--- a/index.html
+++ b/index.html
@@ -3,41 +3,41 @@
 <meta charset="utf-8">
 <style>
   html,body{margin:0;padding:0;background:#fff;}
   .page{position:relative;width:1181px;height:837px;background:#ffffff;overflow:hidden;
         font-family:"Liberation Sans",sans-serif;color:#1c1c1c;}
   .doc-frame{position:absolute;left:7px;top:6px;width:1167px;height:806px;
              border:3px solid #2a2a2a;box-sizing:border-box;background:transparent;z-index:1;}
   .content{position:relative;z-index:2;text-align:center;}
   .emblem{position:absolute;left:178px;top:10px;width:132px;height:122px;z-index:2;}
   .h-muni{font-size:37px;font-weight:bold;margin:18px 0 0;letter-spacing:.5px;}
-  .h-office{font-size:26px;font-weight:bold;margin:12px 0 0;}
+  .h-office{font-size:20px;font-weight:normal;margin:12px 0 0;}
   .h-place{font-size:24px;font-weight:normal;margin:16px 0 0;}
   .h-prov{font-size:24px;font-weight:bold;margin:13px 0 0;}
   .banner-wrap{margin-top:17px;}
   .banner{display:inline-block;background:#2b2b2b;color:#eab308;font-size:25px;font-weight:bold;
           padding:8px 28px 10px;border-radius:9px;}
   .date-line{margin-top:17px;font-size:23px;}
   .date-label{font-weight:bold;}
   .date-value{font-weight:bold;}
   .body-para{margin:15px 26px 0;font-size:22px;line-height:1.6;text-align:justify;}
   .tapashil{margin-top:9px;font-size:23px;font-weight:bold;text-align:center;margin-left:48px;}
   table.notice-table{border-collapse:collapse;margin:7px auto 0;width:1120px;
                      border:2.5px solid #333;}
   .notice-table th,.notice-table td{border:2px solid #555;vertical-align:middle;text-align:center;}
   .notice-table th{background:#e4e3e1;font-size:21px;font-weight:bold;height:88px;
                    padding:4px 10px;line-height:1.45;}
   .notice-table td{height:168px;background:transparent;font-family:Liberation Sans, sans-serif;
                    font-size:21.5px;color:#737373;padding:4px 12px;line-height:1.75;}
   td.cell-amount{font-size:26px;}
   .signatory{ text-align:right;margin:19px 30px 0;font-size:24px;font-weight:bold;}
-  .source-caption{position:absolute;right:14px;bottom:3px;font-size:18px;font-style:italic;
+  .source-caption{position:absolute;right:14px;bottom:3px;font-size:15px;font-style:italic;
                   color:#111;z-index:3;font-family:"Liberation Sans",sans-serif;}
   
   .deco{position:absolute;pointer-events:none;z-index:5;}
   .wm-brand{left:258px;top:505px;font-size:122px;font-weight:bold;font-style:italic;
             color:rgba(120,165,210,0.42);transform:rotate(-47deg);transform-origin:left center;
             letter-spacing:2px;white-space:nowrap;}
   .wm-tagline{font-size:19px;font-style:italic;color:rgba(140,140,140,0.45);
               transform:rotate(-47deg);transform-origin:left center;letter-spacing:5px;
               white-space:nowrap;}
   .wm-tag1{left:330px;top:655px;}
##############################
## Exercise
Which lines in the listing above hold the word "style"? Show each of them.

## Written reply
 <style>
-  .source-caption{position:absolute;right:14px;bottom:3px;font-size:18px;font-style:italic;
+  .source-caption{position:absolute;right:14px;bottom:3px;font-size:15px;font-style:italic;
   .wm-brand{left:258px;top:505px;font-size:122px;font-weight:bold;font-style:italic;
   .wm-tagline{font-size:19px;font-style:italic;color:rgba(140,140,140,0.45);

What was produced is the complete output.